Configuration Options:

from mbxai import AgentClient, InMemorySessionHandler

agent = AgentClient(
    ai_client=any_supported_client,
    human_in_loop=False,              # Enable human-in-the-loop
    dialog_options=[],                # Custom dialog options
    max_task_iterations=10,           # Max task execution cycles
    session_handler=InMemorySessionHandler()  # Session storage (optional)
)

Session Storage Options:

  • InMemorySessionHandler (default): Single-instance memory storage
  • Custom handlers: Redis, Database, File System for distributed/persistent sessions

The 6-Step Process:

  1. Requirement Analysis: Understand goals, success criteria, constraints, and complexity
  2. Tool Analysis: Map available tools to goals, identify missing capabilities
  3. Todo Generation: Create specific, actionable tasks with dependencies
  4. Task Execution: Execute tasks step-by-step with status tracking
  5. Human Interaction: Dialog for decisions, questions, or custom actions (if enabled)
  6. Goal Evaluation: Assess achievement, provide feedback, generate new todos if needed

Human Interaction Types:

  • DECISION: Multiple choice with predefined options
  • QUESTION: Free-text input for clarification
  • DIALOG_OPTION: Structured UI-aware communication patterns (authentication, integrations, etc.)

Tools vs Dialog Options:

  • Tools: Functions the agent executes directly (fetch data, generate documents, setup systems)
  • Dialog Options: Structured human-in-the-loop patterns that the UI can handle (authentication flows, approvals, integrations)

New Response Properties:

response = agent.agent("Create a web app", ProjectPlan)

# Enhanced state information
response.state                    # Current agent state
response.requirement_analysis     # Goal breakdown
response.tool_analysis           # Tool mapping
response.todo_list               # Generated tasks
response.current_task            # Currently executing task
response.human_interaction_request # Human input needed
response.goal_evaluation         # Achievement assessment

# Check states
response.is_complete()           # Final response ready
response.needs_human_interaction() # Human input required
response.is_waiting_for_human()  # Waiting for human response

Session Management:

# List active sessions
sessions = agent.list_sessions()

# Get session info
info = agent.get_session_info(agent_id)

# Delete session
agent.delete_session(agent_id)

🏃‍♂️ Advanced Examples

Custom Model Registration

from mbxai import OpenRouterClient, OpenRouterModel

# Register custom model
OpenRouterClient.register_model("CUSTOM_MODEL", "provider/model-name")

# Use custom model
client = OpenRouterClient(token="your-key", model="CUSTOM_MODEL")

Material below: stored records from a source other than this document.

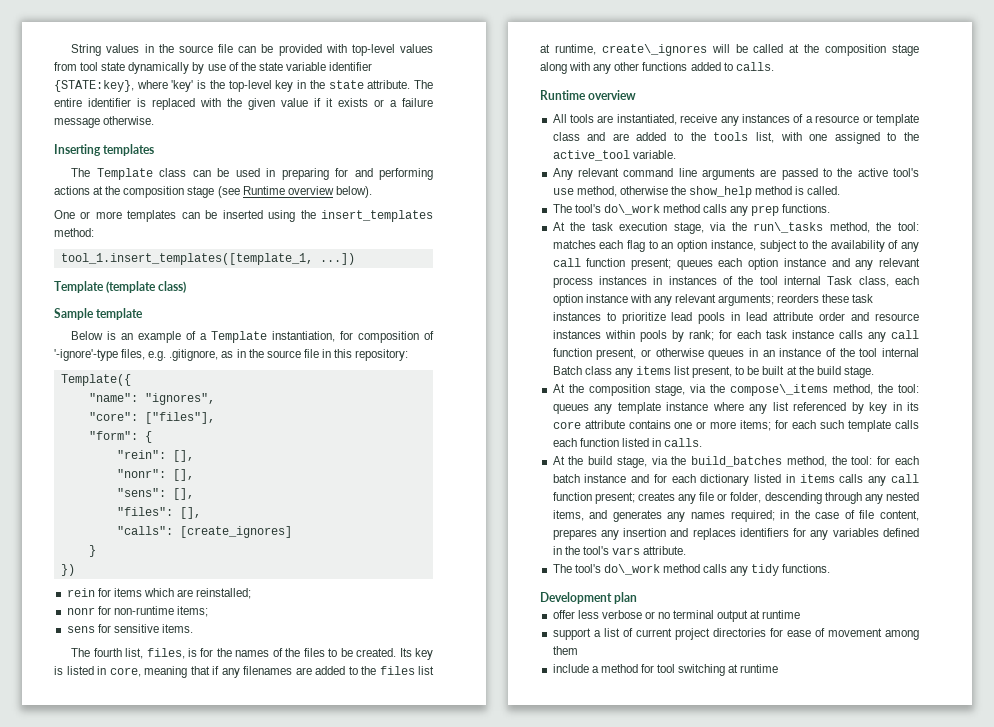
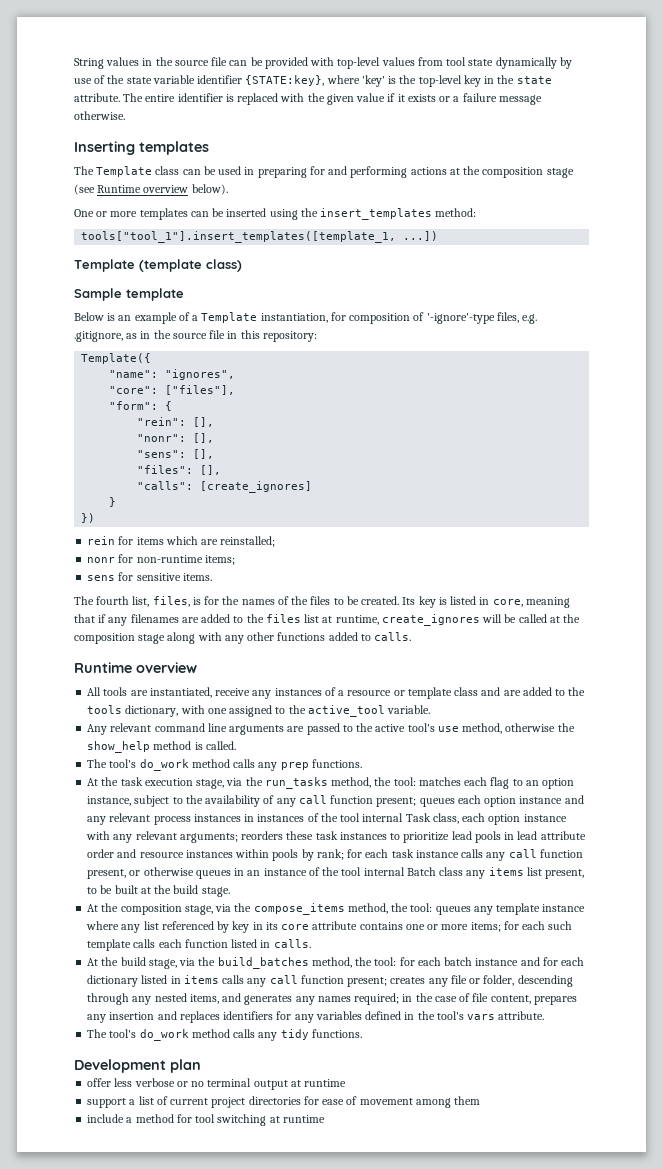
[60,253,313,265] tool_1.insert_templates([template_1, -> [81,231,397,243] tools["tool_1"].insert_templates([template_1,
[601,44,707,56] create\_ignores -> [381,614,480,626] create_ignores
[755,132,774,143] list, -> [125,705,179,717] dictionary,
[603,204,660,215] do\_work -> [139,759,189,771] do_work
[753,222,824,233] run\_tasks -> [264,777,328,789] run_tasks
[729,384,828,396] compose\_items -> [253,903,345,915] compose_items
[603,564,660,575] do\_work -> [139,1029,189,1041] do_work

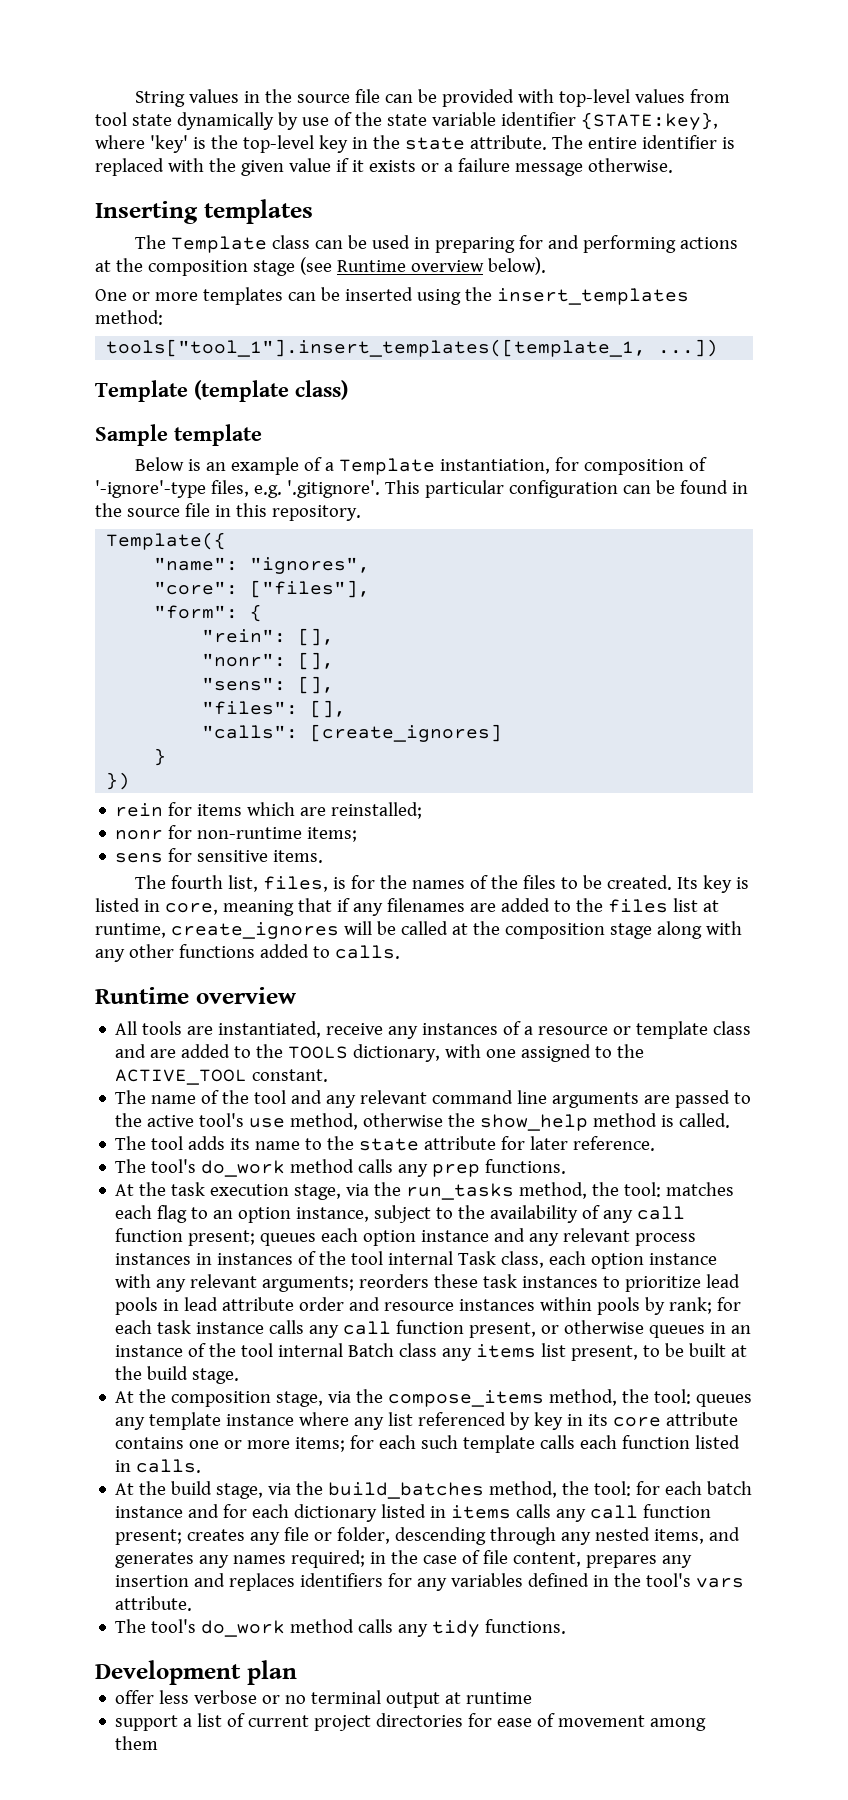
[74,331,138,342] .gitignore, as -> [286,480,728,498] '.gitignore'. This particular configuration can be found
[262,331,317,342] repository: -> [271,505,361,521] repository.
[87,705,123,714] tools -> [288,1046,349,1059] TOOLS
[307,705,431,717] [87,724,108,735] active_tool variable. // Any -> [115,1069,329,1085] [115,1090,357,1108] ACTIVE_TOOL constant. // The name of the tool and any
(236, 745) none -> [115,1136,656,1151] // The tool adds its name to the state attribute for later reference.
[87,1114,325,1126] // include a method for tool switching at runtime -> (159, 1743) none

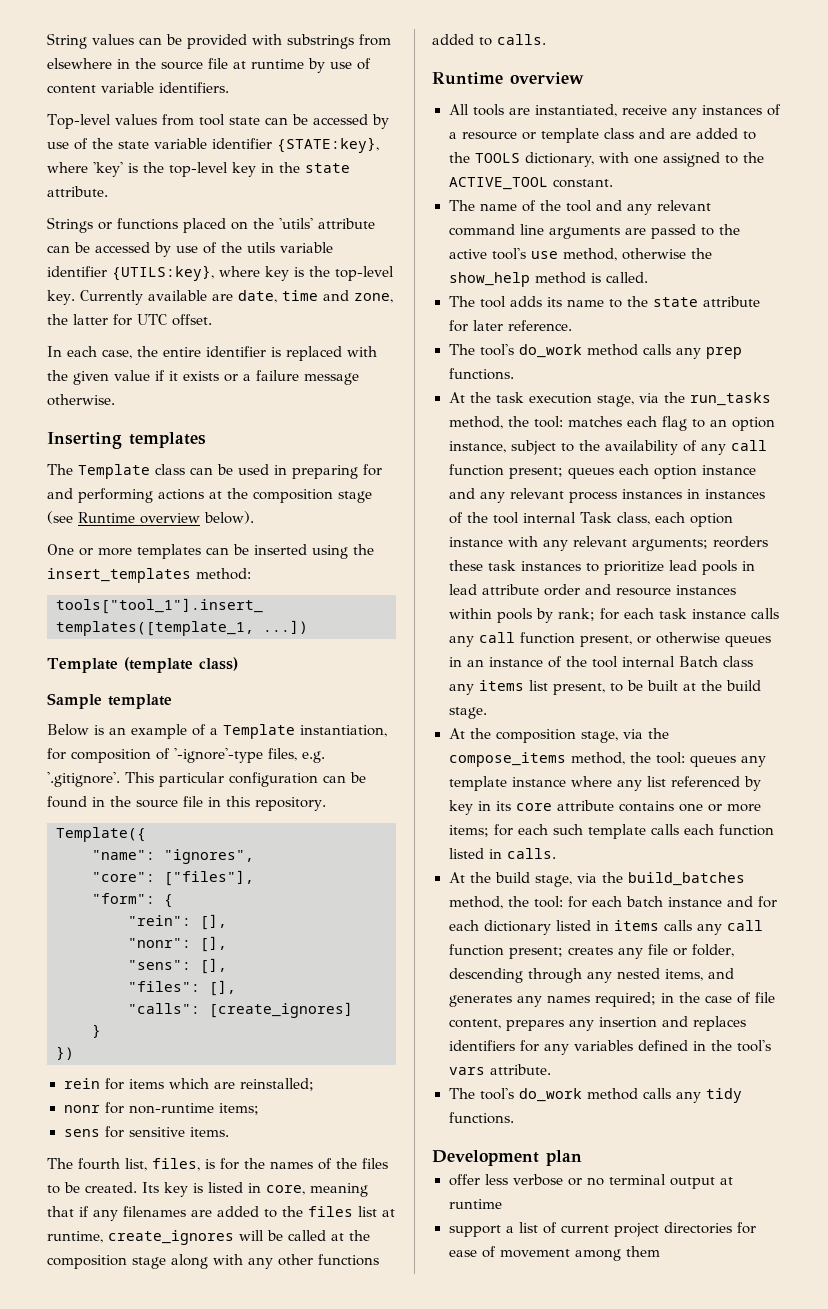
[243,89,630,107] in the source file can be provided with top-level -> [139,34,391,49] [47,58,371,73] [47,82,229,94] [47,114,111,129] can be provided with substrings from elsewhere in the source file at runtime by use of content variable identifiers. // Top-level
[176,112,274,130] dynamically -> [264,114,368,125] can be accessed
[551,135,583,149] The -> [47,217,375,233] [47,242,333,257] [47,265,394,281] [47,290,393,305] [47,314,212,326] [47,346,158,359] // Strings or functions placed on the 'utils' attribute can be accessed by use of the utils variable identifier {UTILS:key}, where key is the top-level key. Currently available are date, time and zone, the latter for UTC offset. // In each case, the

Enhanced Agent Session Continuation

# Start a complex project
response1 = agent.agent(
    "Create a microservices architecture for an e-commerce platform", 
    final_response_structure=ProjectPlan
)
agent_id = response1.agent_id

# Continue with additional requirements
response2 = agent.agent(
    "Add authentication and payment processing to the architecture",
    final_response_structure=ProjectPlan,
    agent_id=agent_id  # Continues previous session
)

# The agent remembers the full context and builds upon previous work
print(f"Updated project: {response2.final_response.project_name}")
print(f"Goal achievement: {response2.goal_evaluation.completion_percentage}%")

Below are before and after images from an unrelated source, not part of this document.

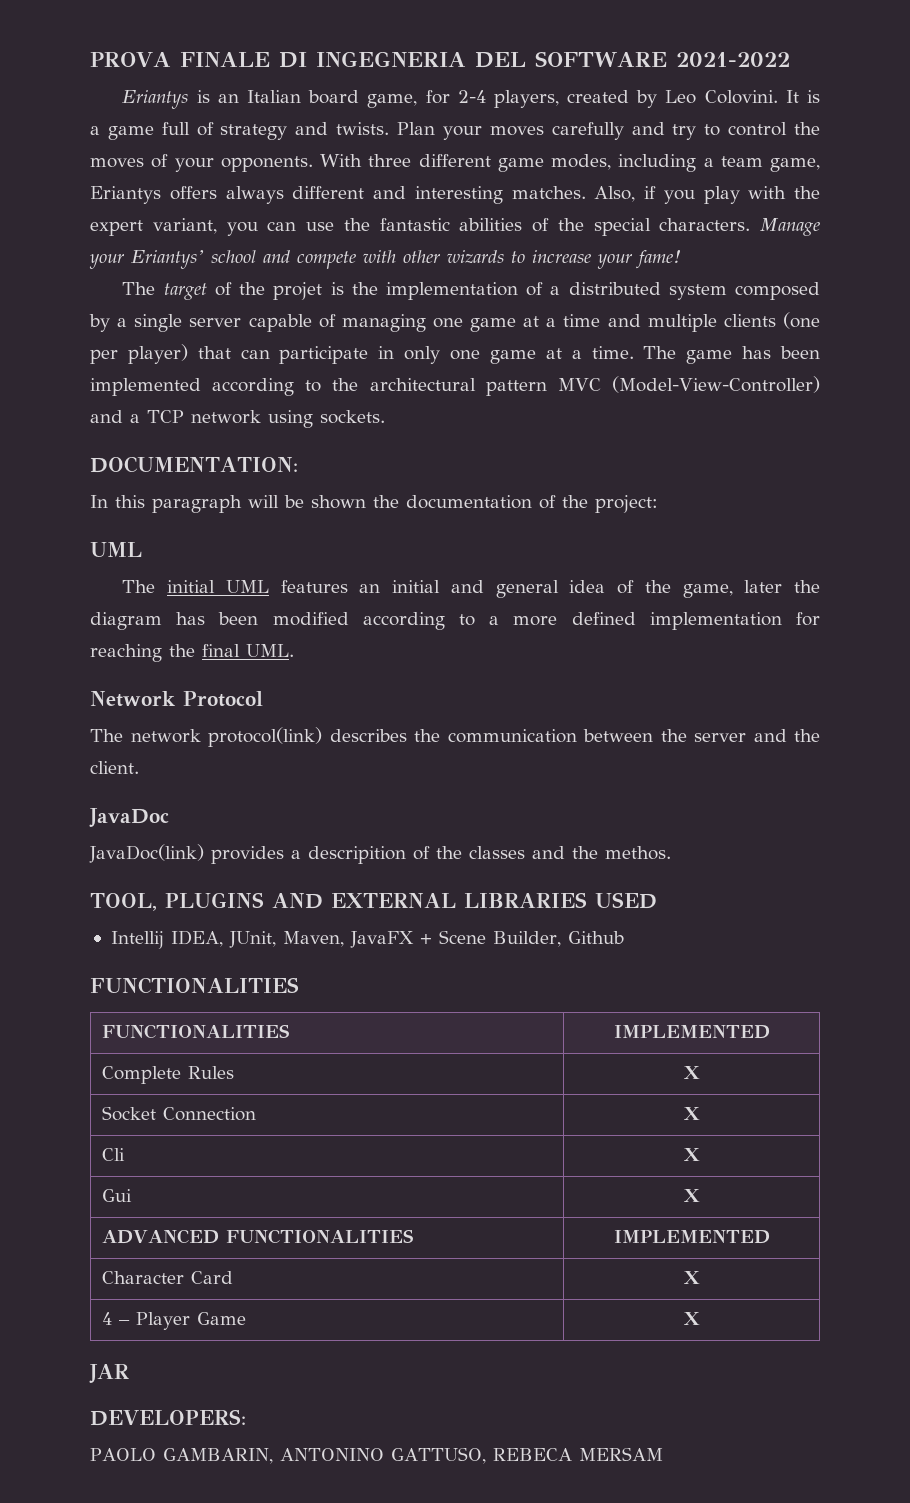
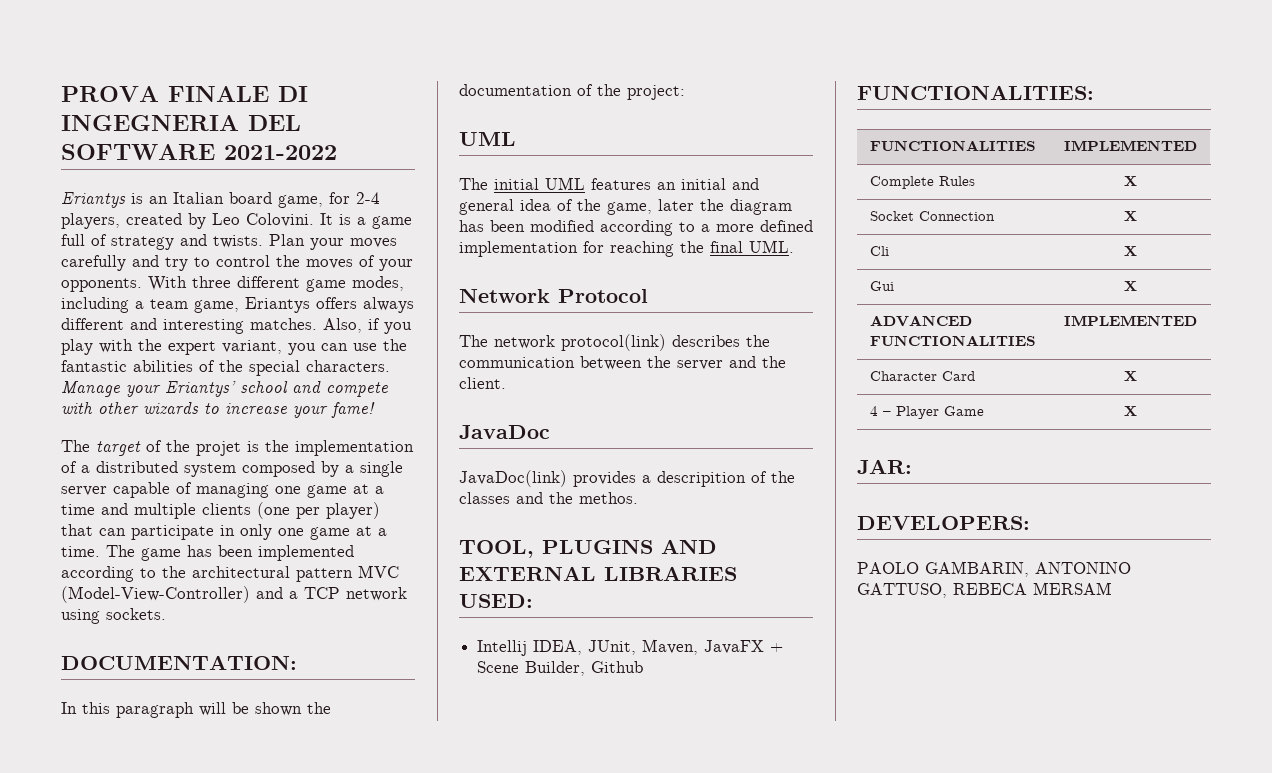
[595,892,657,909] USED -> [459,594,533,608] USED:
[90,977,299,994] FUNCTIONALITIES -> [857,85,1094,100] FUNCTIONALITIES:
[89,1364,129,1384] JAR -> [857,459,912,474] JAR:

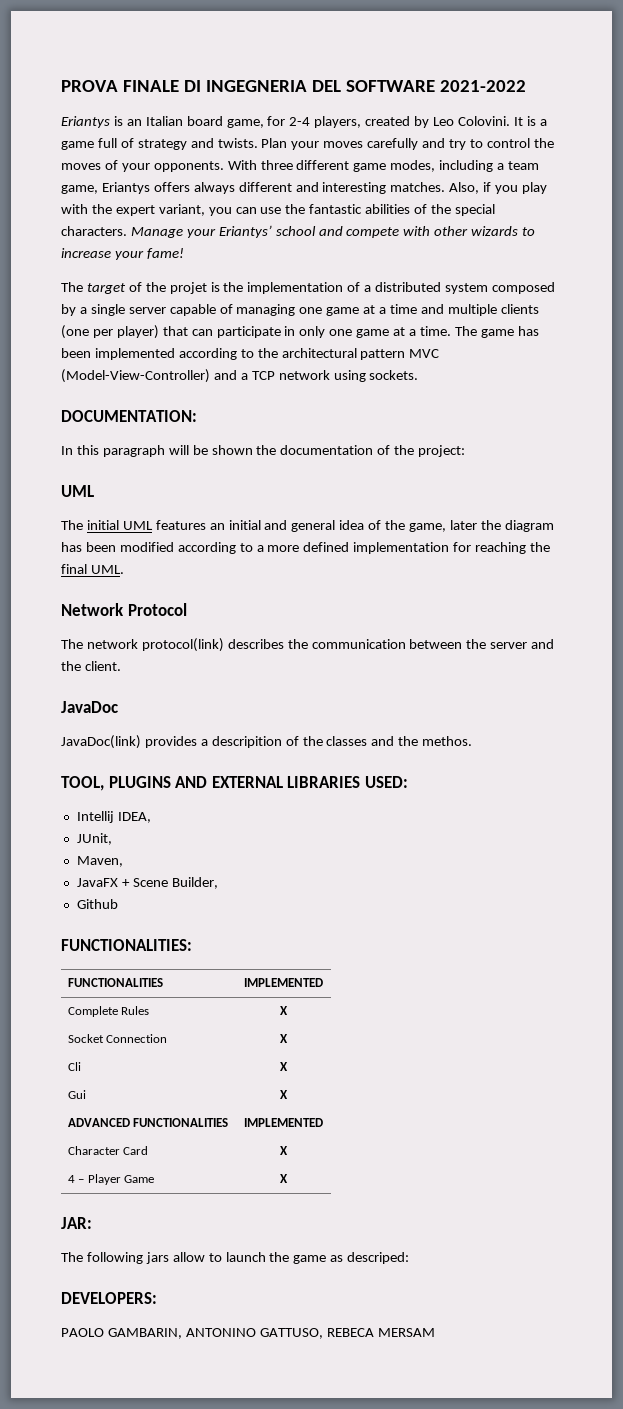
(583, 647) none -> (151, 817) //
(637, 647) none -> (112, 839) //
(699, 647) none -> (123, 861) //
(586, 668) none -> (218, 883) //
(912, 466) none -> [61,1252,410,1264] // The following jars allow to launch the game as descriped:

Complete Example: Jira Integration with Authentication

from mbxai import AgentClient, ToolClient, OpenRouterClient
from mbxai.agent.models import DialogOption, HumanInLoopResponse, HumanInteractionType
from pydantic import BaseModel, Field

class JiraSummary(BaseModel):
    story_id: str = Field(description="Jira story ID")
    title: str = Field(description="Story title")
    description: str = Field(description="Story description")
    status: str = Field(description="Current status")
    assignee: str = Field(description="Assigned person")
    summary: str = Field(description="AI-generated summary")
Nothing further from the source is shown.